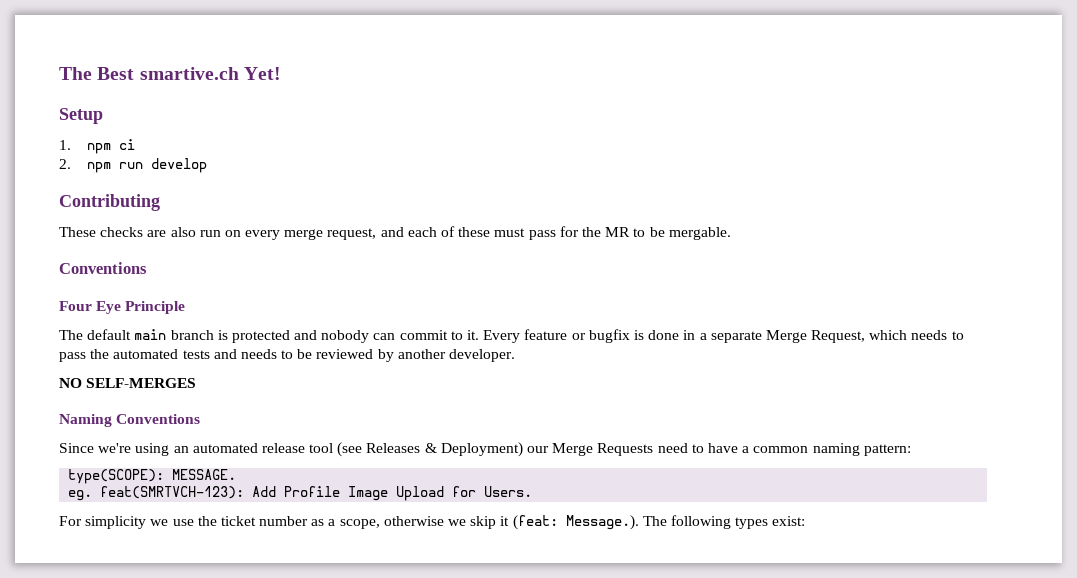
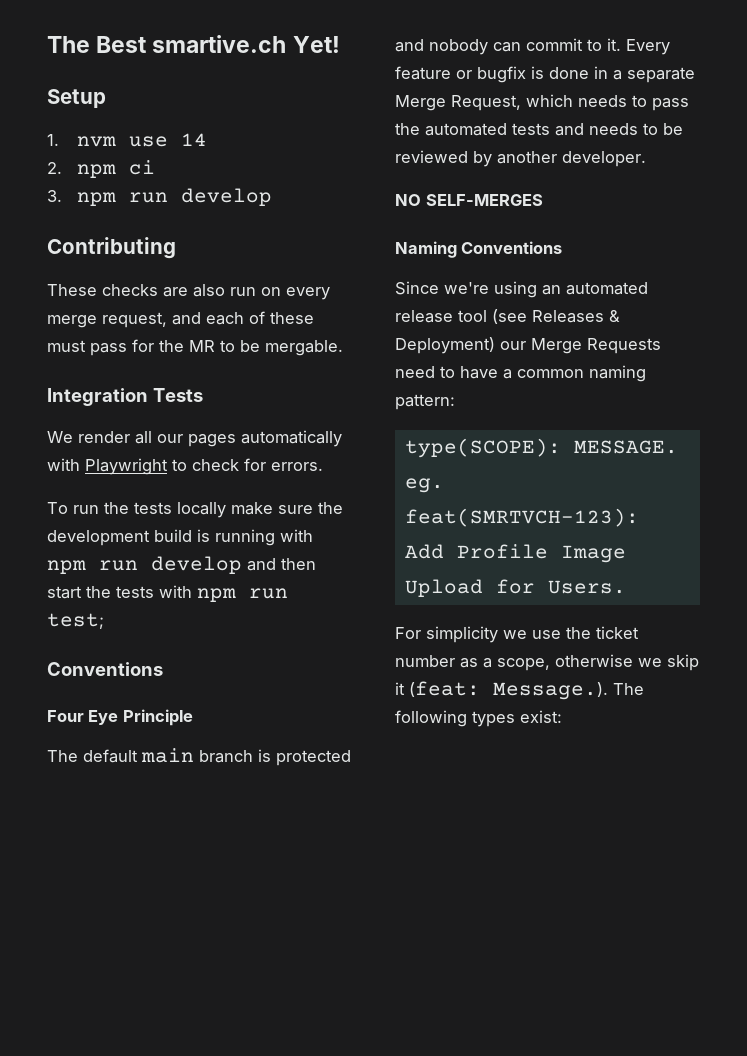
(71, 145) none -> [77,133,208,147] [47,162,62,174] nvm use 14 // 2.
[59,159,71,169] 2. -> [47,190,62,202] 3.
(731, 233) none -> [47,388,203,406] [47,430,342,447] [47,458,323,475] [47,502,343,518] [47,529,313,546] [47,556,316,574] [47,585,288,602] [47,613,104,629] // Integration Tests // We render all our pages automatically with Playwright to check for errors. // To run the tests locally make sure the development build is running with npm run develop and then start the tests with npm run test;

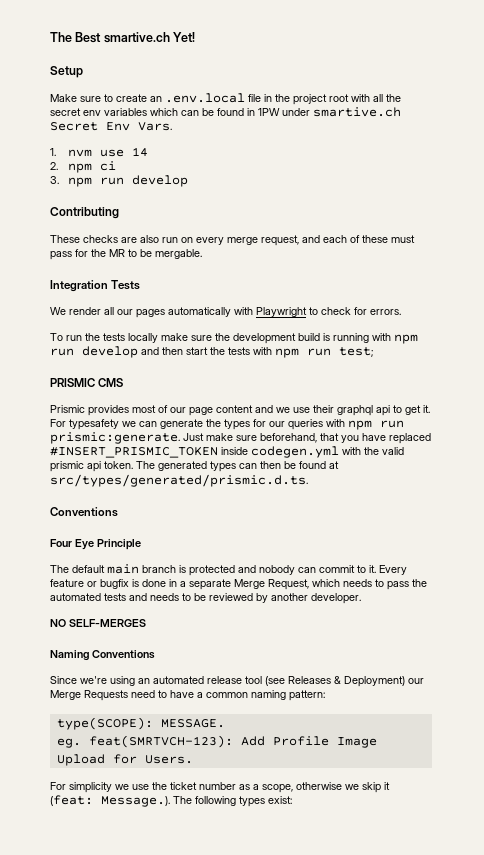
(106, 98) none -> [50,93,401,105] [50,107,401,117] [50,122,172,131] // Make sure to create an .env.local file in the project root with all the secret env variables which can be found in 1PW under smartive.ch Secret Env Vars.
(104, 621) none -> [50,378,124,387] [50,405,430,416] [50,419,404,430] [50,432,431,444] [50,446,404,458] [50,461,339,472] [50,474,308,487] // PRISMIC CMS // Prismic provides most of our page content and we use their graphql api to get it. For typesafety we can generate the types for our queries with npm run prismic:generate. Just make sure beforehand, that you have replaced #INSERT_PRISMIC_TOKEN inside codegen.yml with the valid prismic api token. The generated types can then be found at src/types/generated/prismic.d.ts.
********
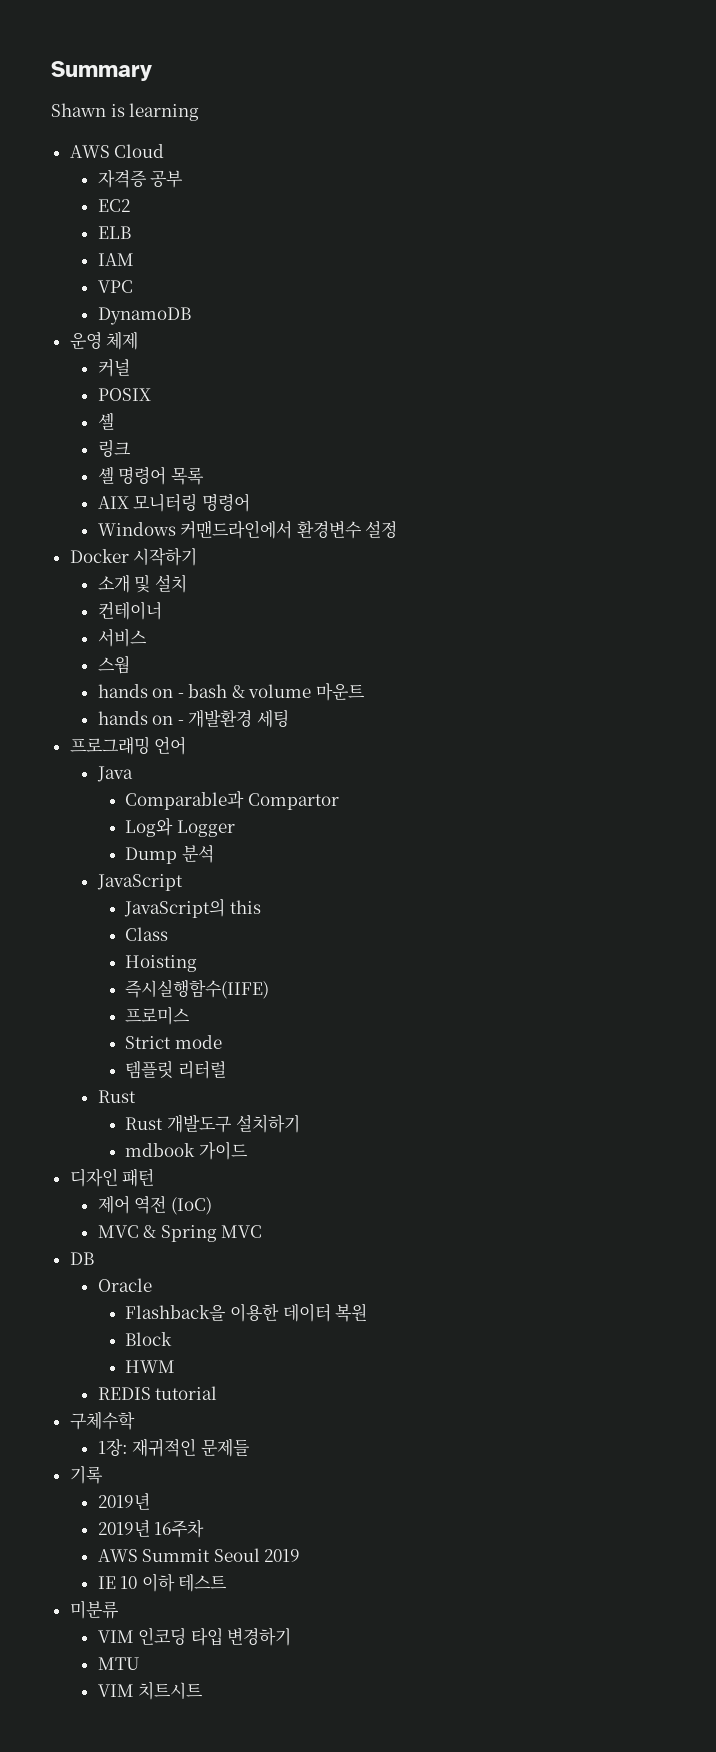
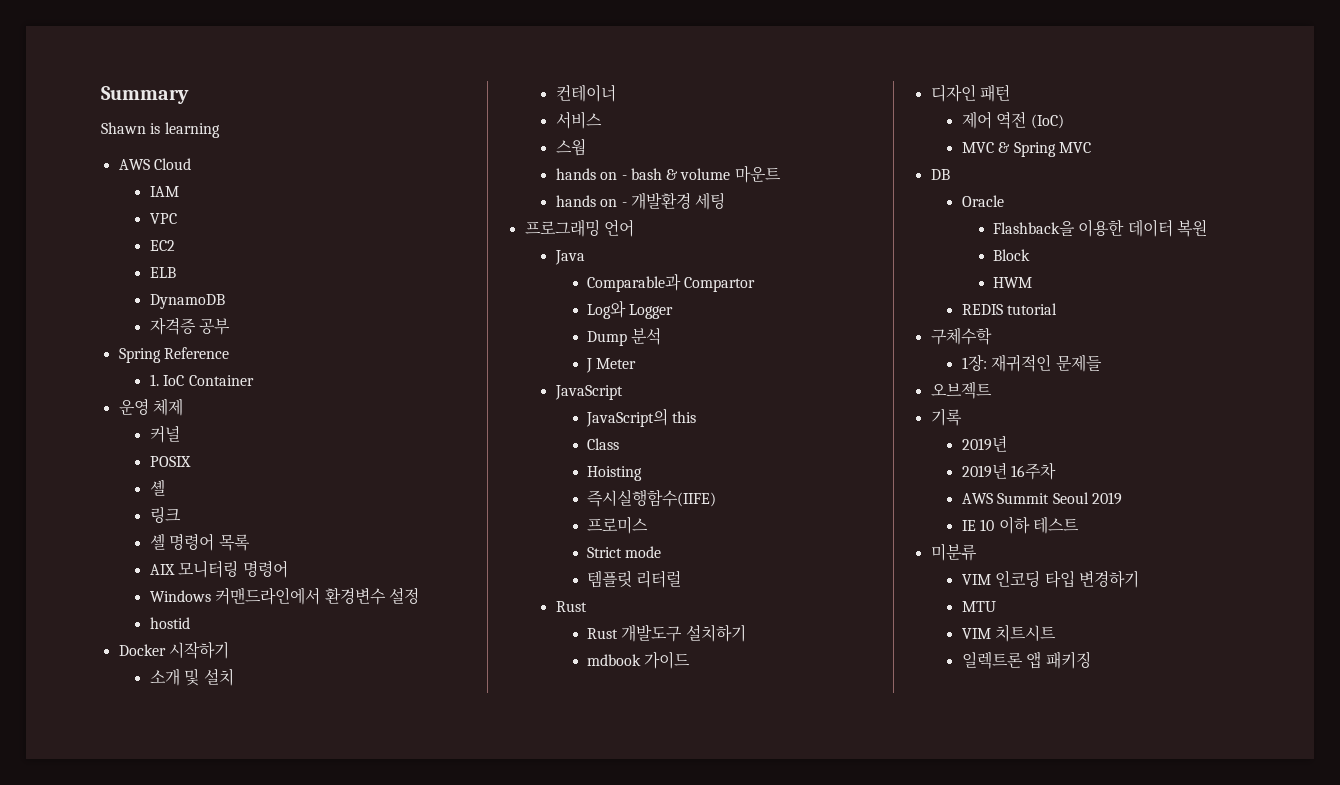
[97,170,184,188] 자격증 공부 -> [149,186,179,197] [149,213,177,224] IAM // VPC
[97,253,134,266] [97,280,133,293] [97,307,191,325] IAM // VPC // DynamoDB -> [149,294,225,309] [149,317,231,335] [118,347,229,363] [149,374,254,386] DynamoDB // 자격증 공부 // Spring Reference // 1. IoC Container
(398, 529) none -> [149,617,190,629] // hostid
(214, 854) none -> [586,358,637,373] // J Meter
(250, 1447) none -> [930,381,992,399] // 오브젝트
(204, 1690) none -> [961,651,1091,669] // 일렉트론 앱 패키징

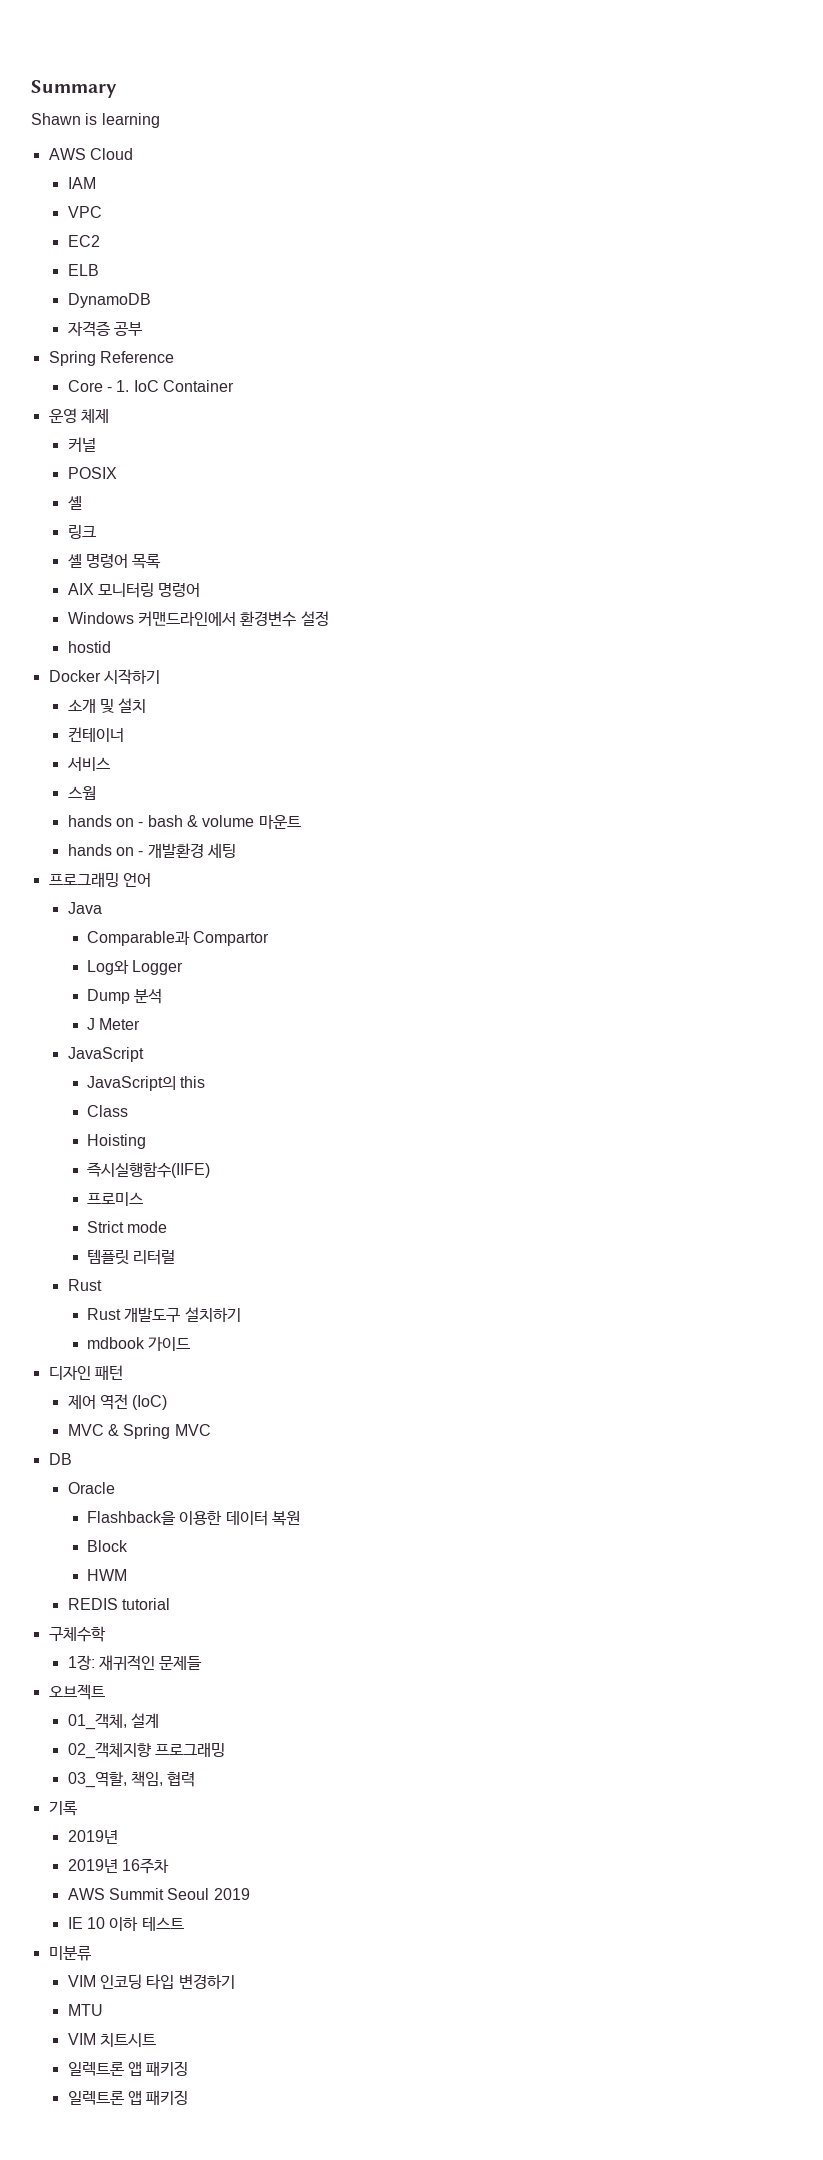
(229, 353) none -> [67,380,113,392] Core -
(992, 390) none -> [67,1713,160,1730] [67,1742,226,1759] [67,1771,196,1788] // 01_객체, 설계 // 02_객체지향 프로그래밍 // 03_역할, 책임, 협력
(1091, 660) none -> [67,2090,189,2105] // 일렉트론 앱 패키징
********
[Assignment]: Starting at the line containing "(204, 1690) none" and stopping at the line containing "(1091, 660) none", output each line exactly as it appears above. Leave out the pictures.

[Problem solution]:
(204, 1690) none -> [961,651,1091,669] // 일렉트론 앱 패키징

(229, 353) none -> [67,380,113,392] Core -
(992, 390) none -> [67,1713,160,1730] [67,1742,226,1759] [67,1771,196,1788] // 01_객체, 설계 // 02_객체지향 프로그래밍 // 03_역할, 책임, 협력
(1091, 660) none -> [67,2090,189,2105] // 일렉트론 앱 패키징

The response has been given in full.